Work to be completed:
Please keep pictures out and return the lines below exactly, from the one holding "left:383px; top:180px; white-space:nowrap;" through the last, both included.

Stored data
'''
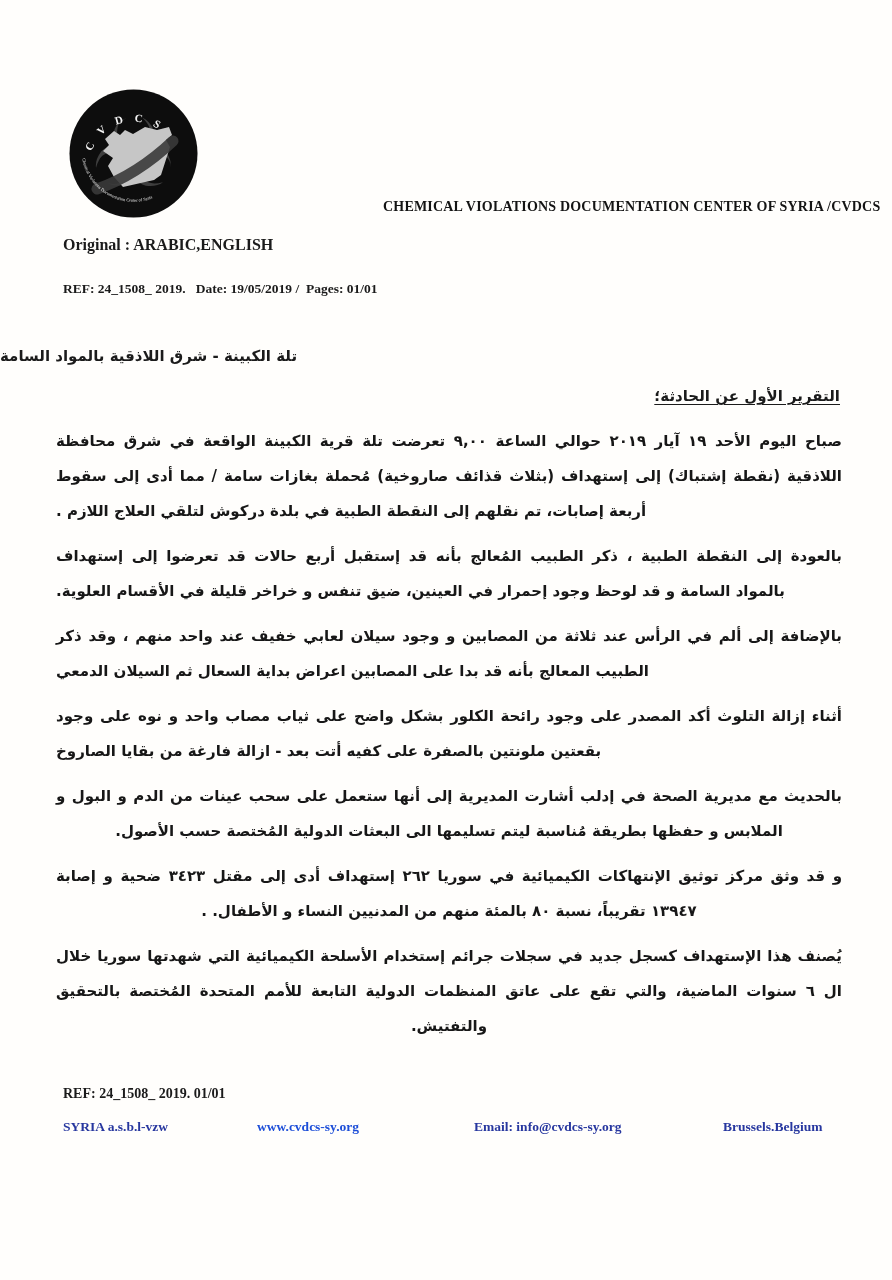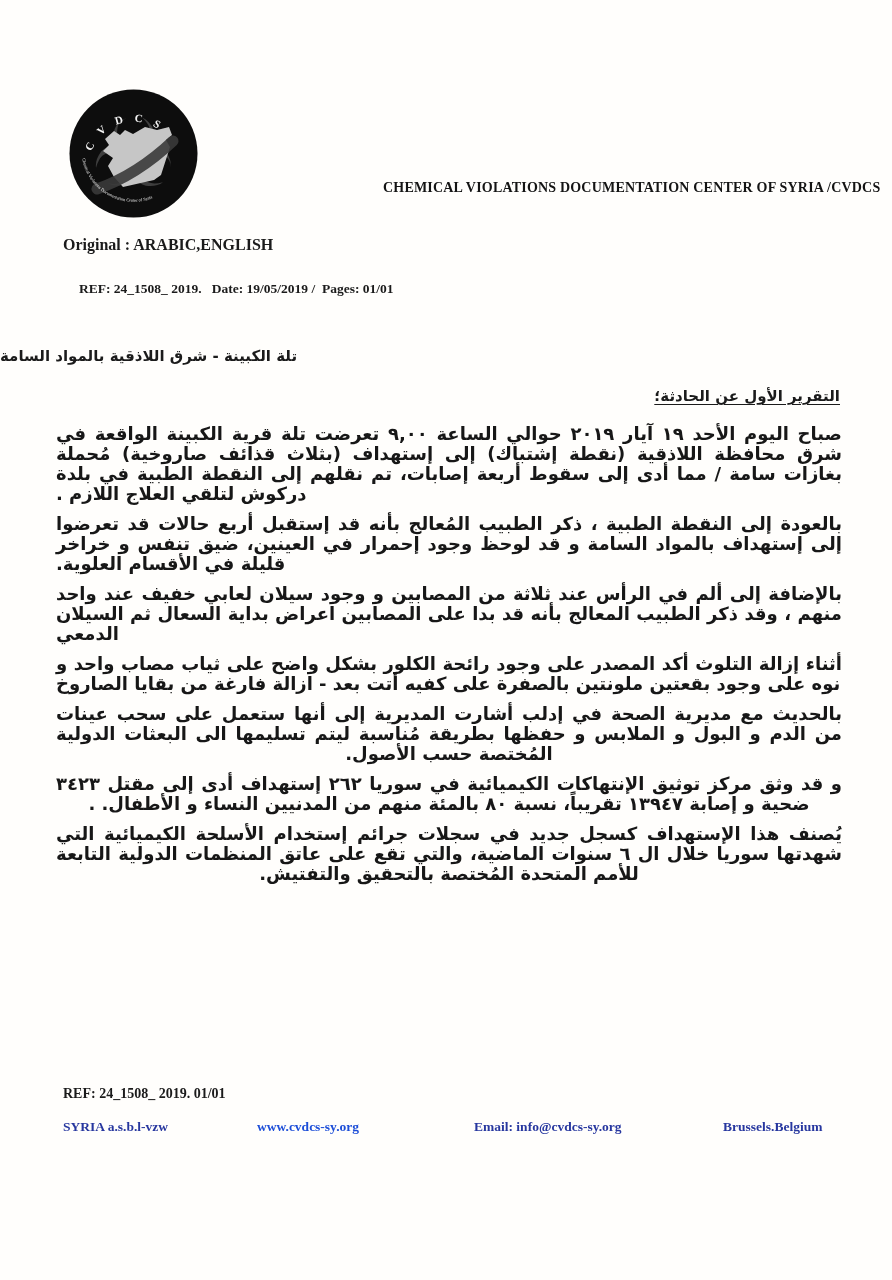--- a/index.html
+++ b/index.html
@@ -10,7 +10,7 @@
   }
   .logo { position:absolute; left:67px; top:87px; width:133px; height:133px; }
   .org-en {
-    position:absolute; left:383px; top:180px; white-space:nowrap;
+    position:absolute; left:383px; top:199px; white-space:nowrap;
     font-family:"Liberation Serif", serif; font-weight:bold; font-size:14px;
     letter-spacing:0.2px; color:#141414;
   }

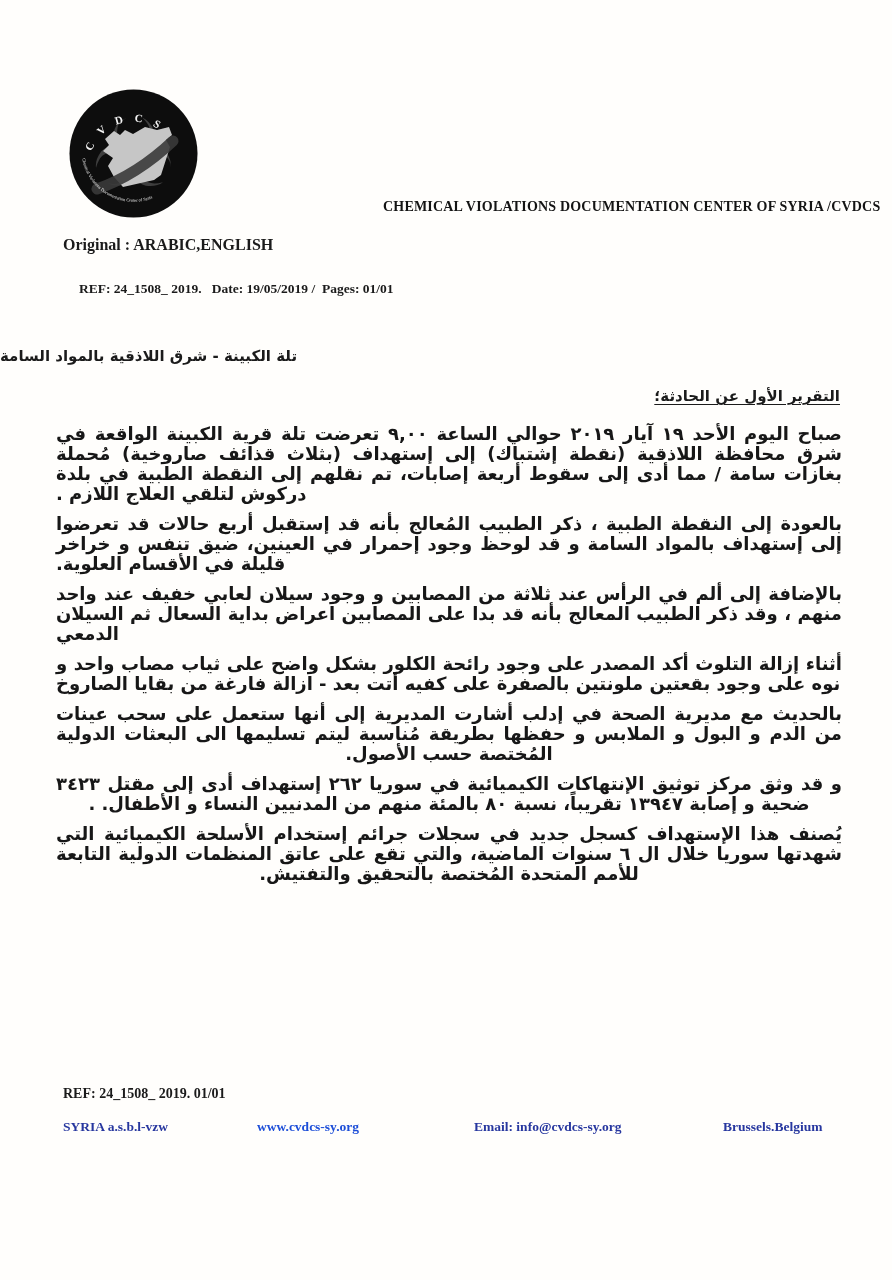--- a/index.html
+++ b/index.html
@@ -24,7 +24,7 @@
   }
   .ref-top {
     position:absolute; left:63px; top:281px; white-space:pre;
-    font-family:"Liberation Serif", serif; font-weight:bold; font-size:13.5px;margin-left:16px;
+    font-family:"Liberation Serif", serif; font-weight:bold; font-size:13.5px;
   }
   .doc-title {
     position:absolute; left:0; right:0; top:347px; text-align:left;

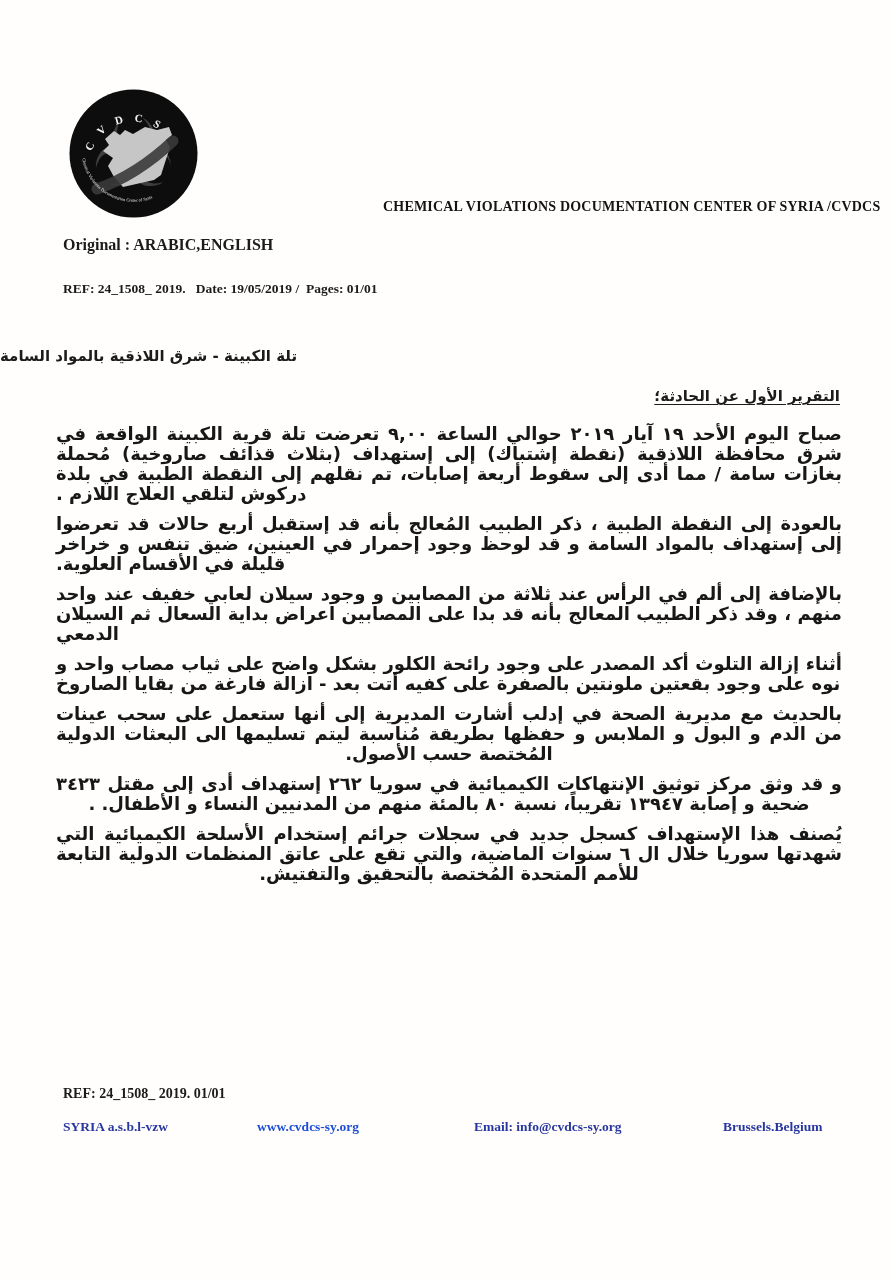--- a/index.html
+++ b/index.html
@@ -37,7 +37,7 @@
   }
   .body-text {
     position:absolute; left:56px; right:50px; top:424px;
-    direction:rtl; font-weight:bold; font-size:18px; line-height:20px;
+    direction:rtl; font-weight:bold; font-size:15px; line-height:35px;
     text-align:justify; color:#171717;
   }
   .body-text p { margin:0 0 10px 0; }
'''
Answer to this problem:
-    position:absolute; left:383px; top:180px; white-space:nowrap;
+    position:absolute; left:383px; top:199px; white-space:nowrap;
     font-family:"Liberation Serif", serif; font-weight:bold; font-size:14px;
     letter-spacing:0.2px; color:#141414;
   }

--- a/index.html
+++ b/index.html
@@ -24,7 +24,7 @@
   }
   .ref-top {
     position:absolute; left:63px; top:281px; white-space:pre;
-    font-family:"Liberation Serif", serif; font-weight:bold; font-size:13.5px;margin-left:16px;
+    font-family:"Liberation Serif", serif; font-weight:bold; font-size:13.5px;
   }
   .doc-title {
     position:absolute; left:0; right:0; top:347px; text-align:left;

--- a/index.html
+++ b/index.html
@@ -37,7 +37,7 @@
   }
   .body-text {
     position:absolute; left:56px; right:50px; top:424px;
-    direction:rtl; font-weight:bold; font-size:18px; line-height:20px;
+    direction:rtl; font-weight:bold; font-size:15px; line-height:35px;
     text-align:justify; color:#171717;
   }
   .body-text p { margin:0 0 10px 0; }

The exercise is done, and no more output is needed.